Philadelphia’s best-known movie boxer, Rocky Balboa, returns in “Creed,” the seventh film in the deathless “Rocky” franchise. Its creator and star, Sylvester Stallone, was throwing punches as recently as 2006’s “Rocky Balboa,” but here the 69-year-old actor has hung up his gloves. “Creed” finds him finally playing the trainer, not the fighter.
In this uneven but mostly entertaining chapter, the appealing Michael B. Jordan plays Adonis Johnson, a young boxer hiding his identity as the son of late heavyweight legend Apollo Creed (formerly played by Carl Weathers), Rocky’s great rival and friend.
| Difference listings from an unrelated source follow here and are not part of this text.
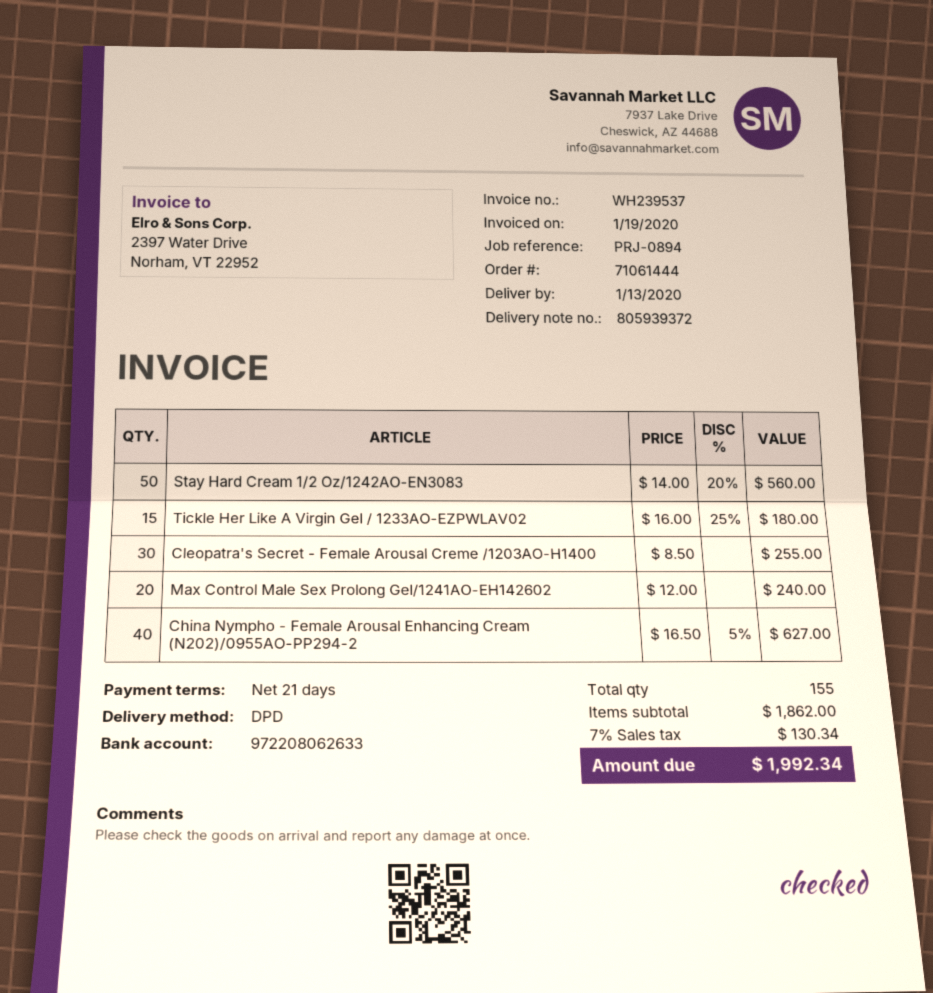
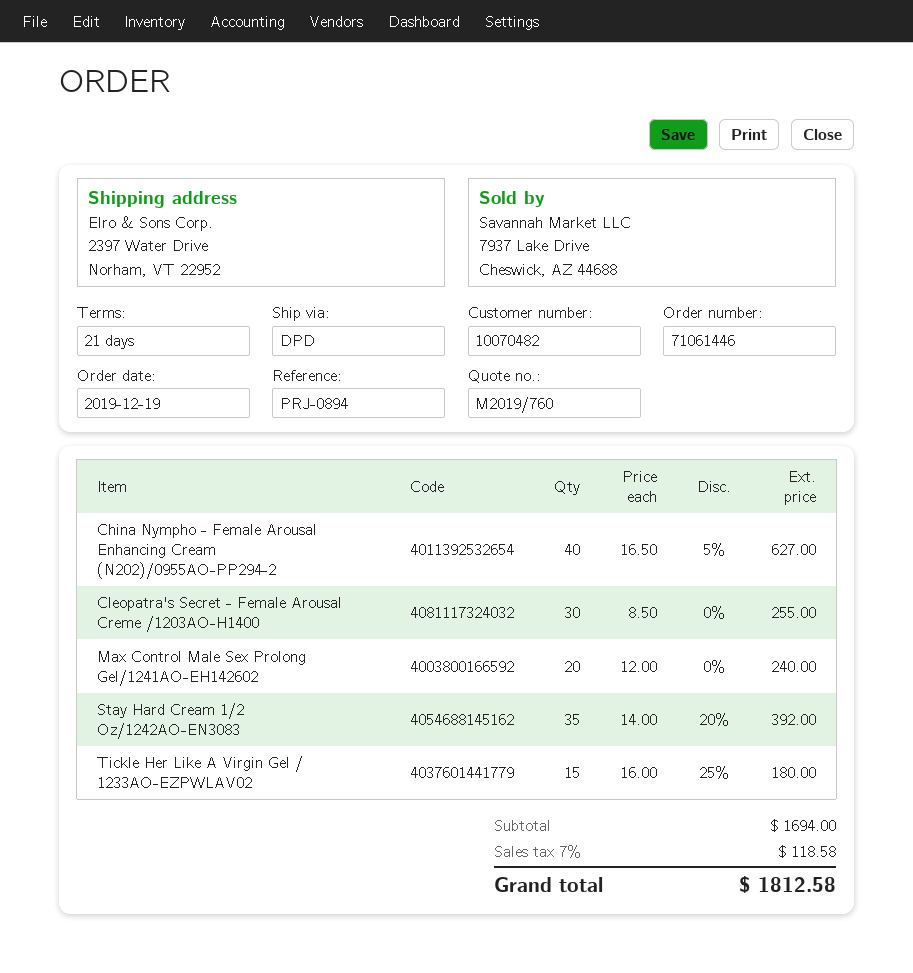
order number: 71061444 -> 71061446
Stay Hard Cream 1/2 Oz/1242AO-EN3083: 50 x 14.00 - 20% = 560.00 -> 35 x 14.00 - 20% = 392.00
subtotal: 1862.00 -> 1694.00
tax: 7% = 130.34 -> 7% = 118.58
total: 1992.34 -> 1812.58

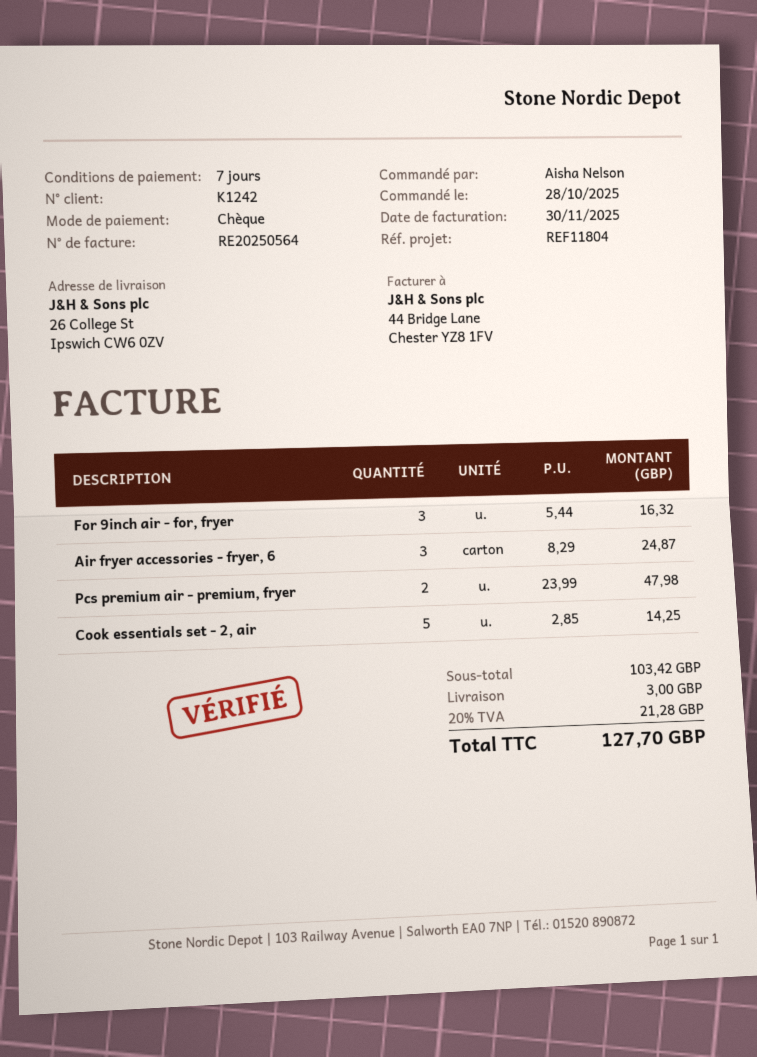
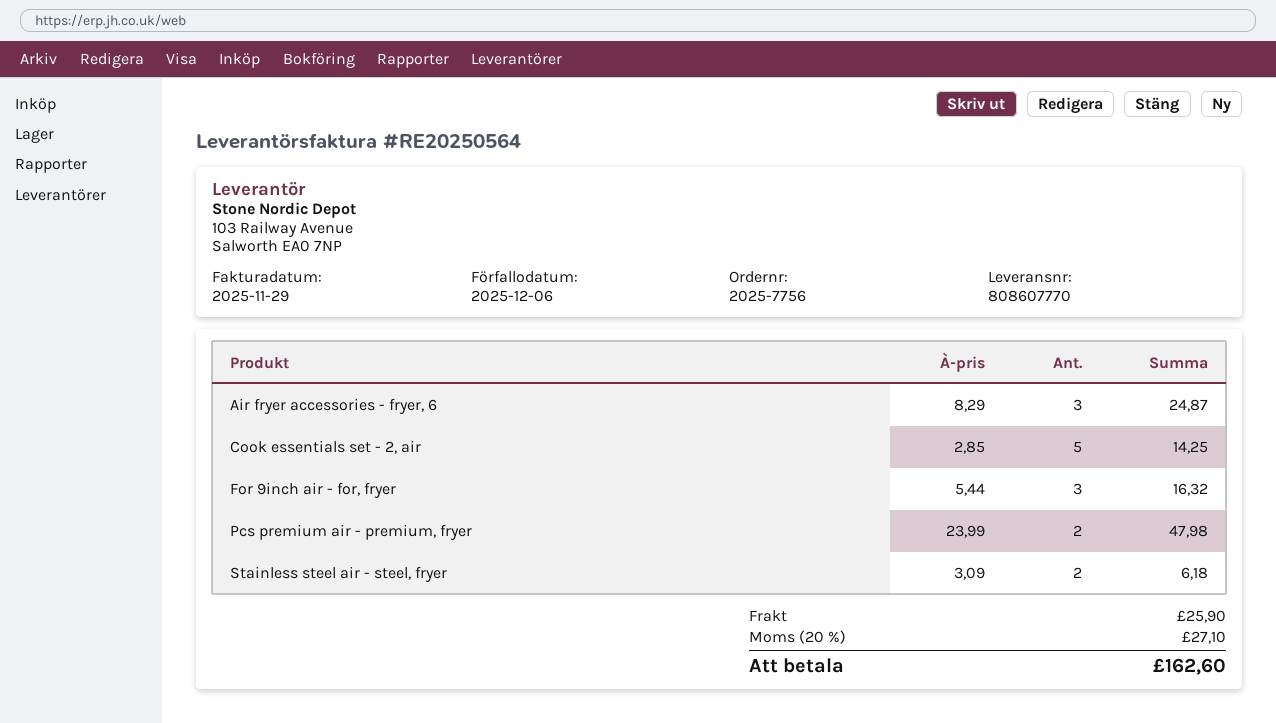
invoice date: 2025-11-30 -> 2025-11-29
Stainless steel air - steel, fryer: none -> 2 x 3.09 = 6.18
shipping: 3.00 -> 25.90
tax: 20% = 21.28 -> 20% = 27.10
total: 127.70 -> 162.60

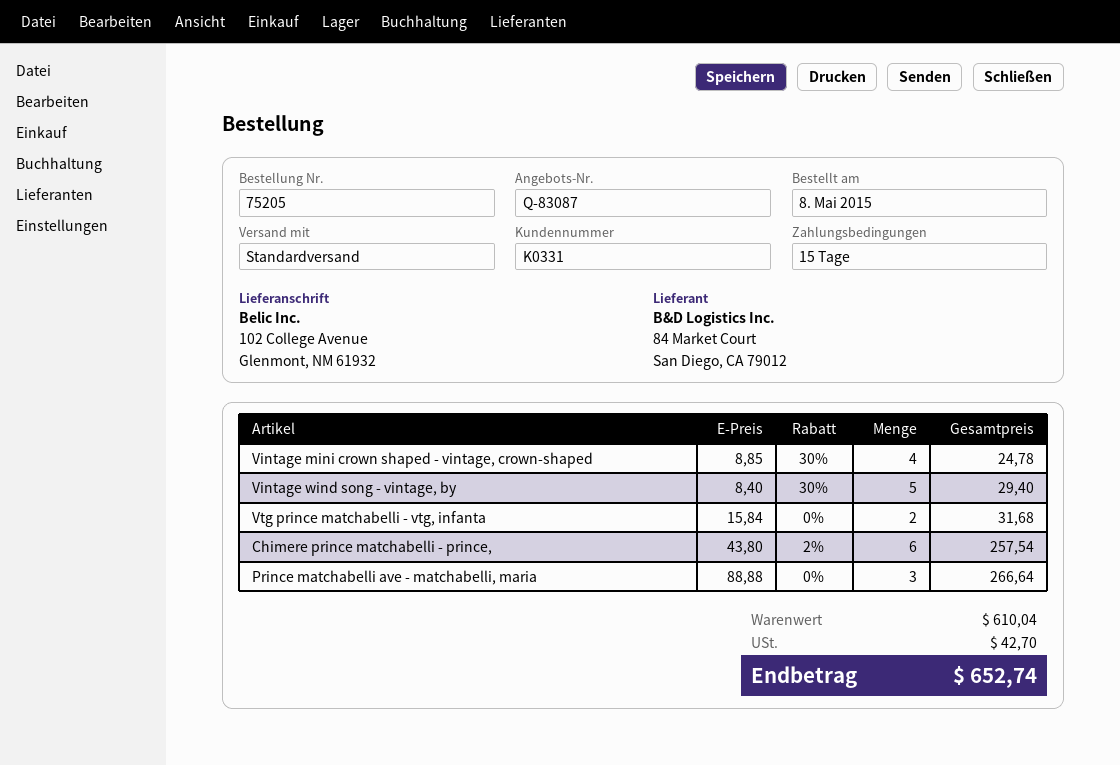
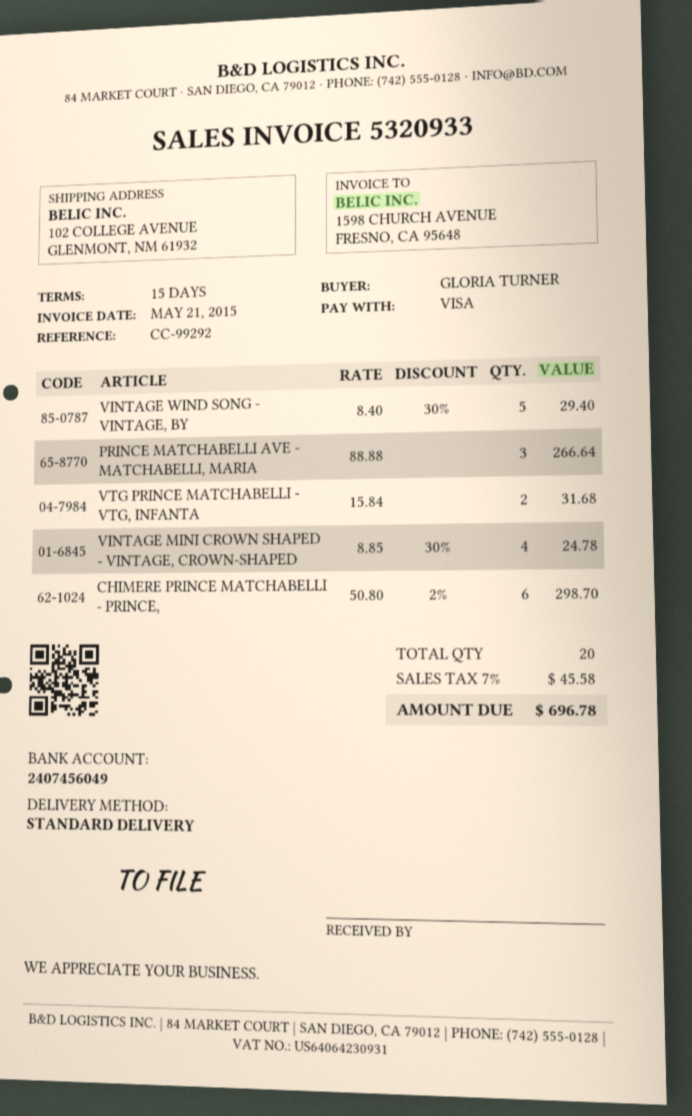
Chimere prince matchabelli - prince,: 6 x 43.80 - 2% = 257.54 -> 6 x 50.80 - 2% = 298.70
tax: 42.70 -> 45.58
total: 652.74 -> 696.78

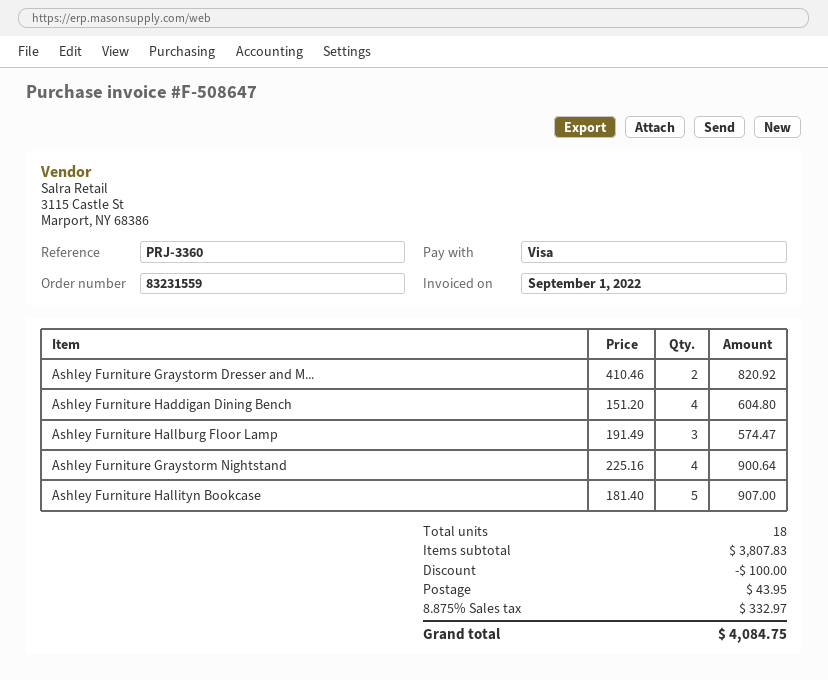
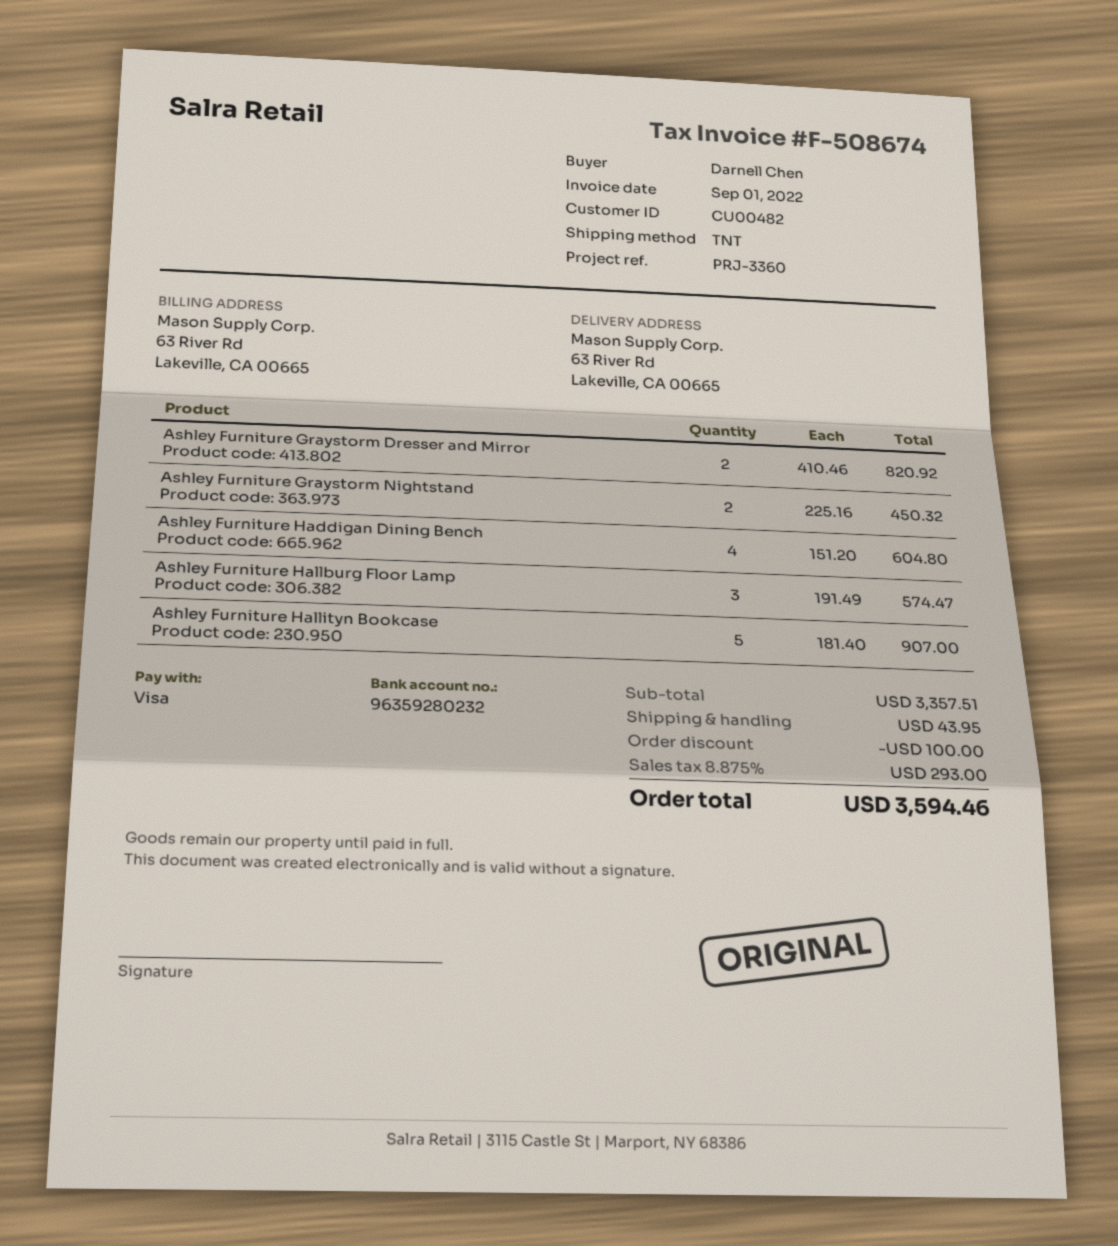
invoice number: F-508647 -> F-508674
Ashley Furniture Graystorm Nightstand: 4 x 225.16 = 900.64 -> 2 x 225.16 = 450.32
subtotal: 3807.83 -> 3357.51
tax: 8.875% = 332.97 -> 8.875% = 293.00
total: 4084.75 -> 3594.46

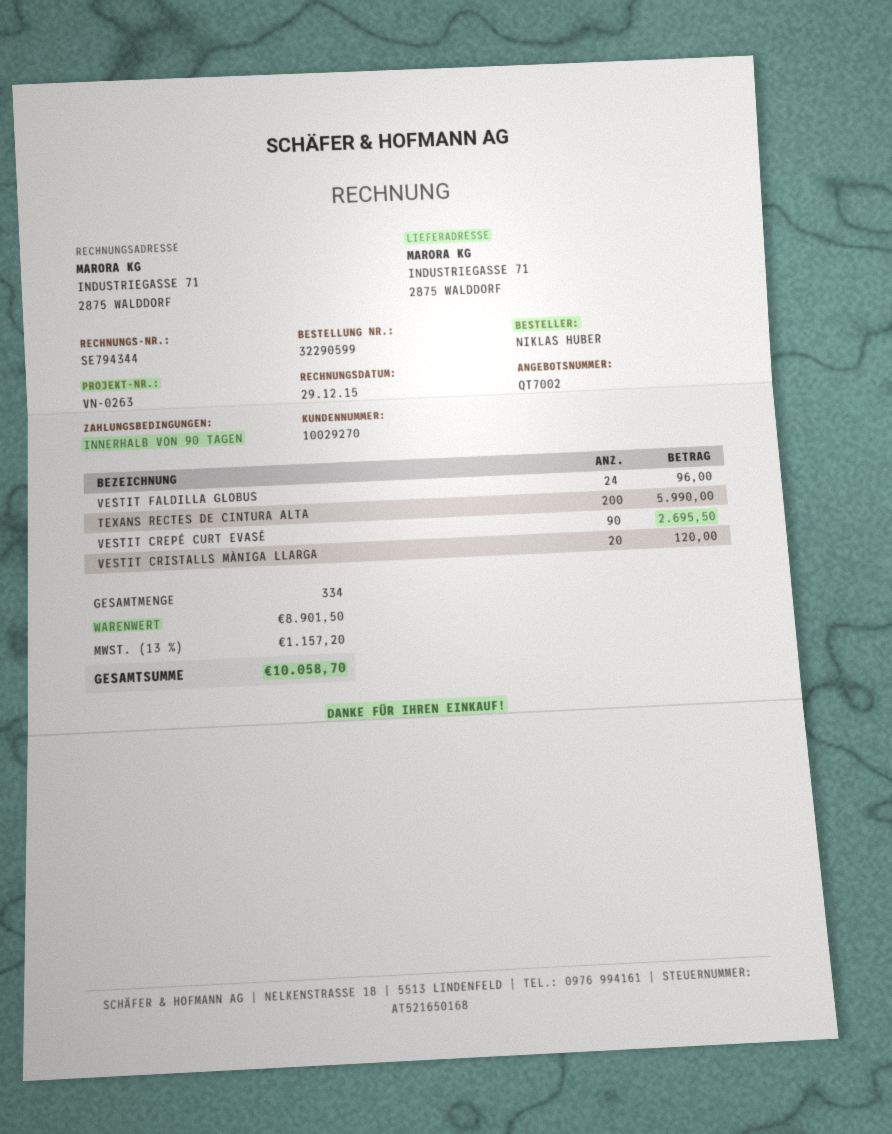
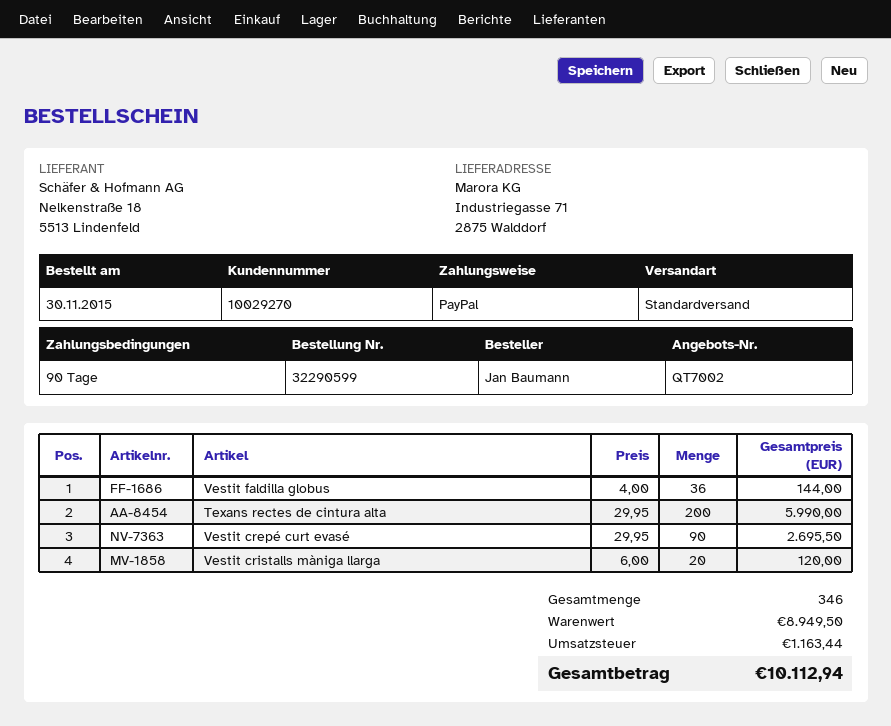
ordered by: NIKLAS HUBER -> Jan Baumann
VESTIT FALDILLA GLOBUS: 24 for 96.00 -> 36 for 144.00
total quantity: 334 -> 346
subtotal: 8901.50 -> 8949.50
tax: 1157.20 -> 1163.44
total: 10058.70 -> 10112.94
In a poetic twist, Adonis wants Rocky to train him. The two must prepare for a fight against United Kingdom champion “Pretty” Ricky Conlan (real-life British boxer Anthony Bellew).
“Creed” is the Hollywood debut of director Ryan Coogler, whose independent drama “Fruitvale Station” — starring Jordan as real-life police shooting victim Oscar Grant III — created a splash at Sundance in 2013. That movie felt almost like a documentary, and Coogler often takes the same approach here. He makes Philadelphia a character, nicely capturing its gritty-but-friendly vibe. The scenes between Adonis and a pretty singer named Bianca (Tessa Thompson, “Dear White People”) have a natural, easy feel, as if Coogler just found them on the street and started filming.
Coogler wisely turns on the pyrotechnics for the boxing scenes, which range from very good to truly stunning. The film’s second match, in which Adonis squares off against Leo Sporino (Gabriel Rosado, a native Philly boxer), is a bruising battle filmed in a single, head-spinning take. It’s an adrenaline-pumping marvel of filmmaking — but why does it arrive so early? Nothing afterward ever quite matches it.
“Creed” suffers from a wobbly script by Coogler and Aaron Covington. Adonis has an odd backstory — half juvenile delinquent, half rich kid — that doesn’t add up. As a foe, Conlan is formidable but otherwise uninteresting. Still, Stallone settles admirably into his role as the world-weary old trainer; he even eschews the jet-black hair dye he’s been using in his “Expendables” movies.
“Creed” may or may not mark the end of the “Rocky” series. But it may signal a future for Coogler, an underdog who has made it to the big time.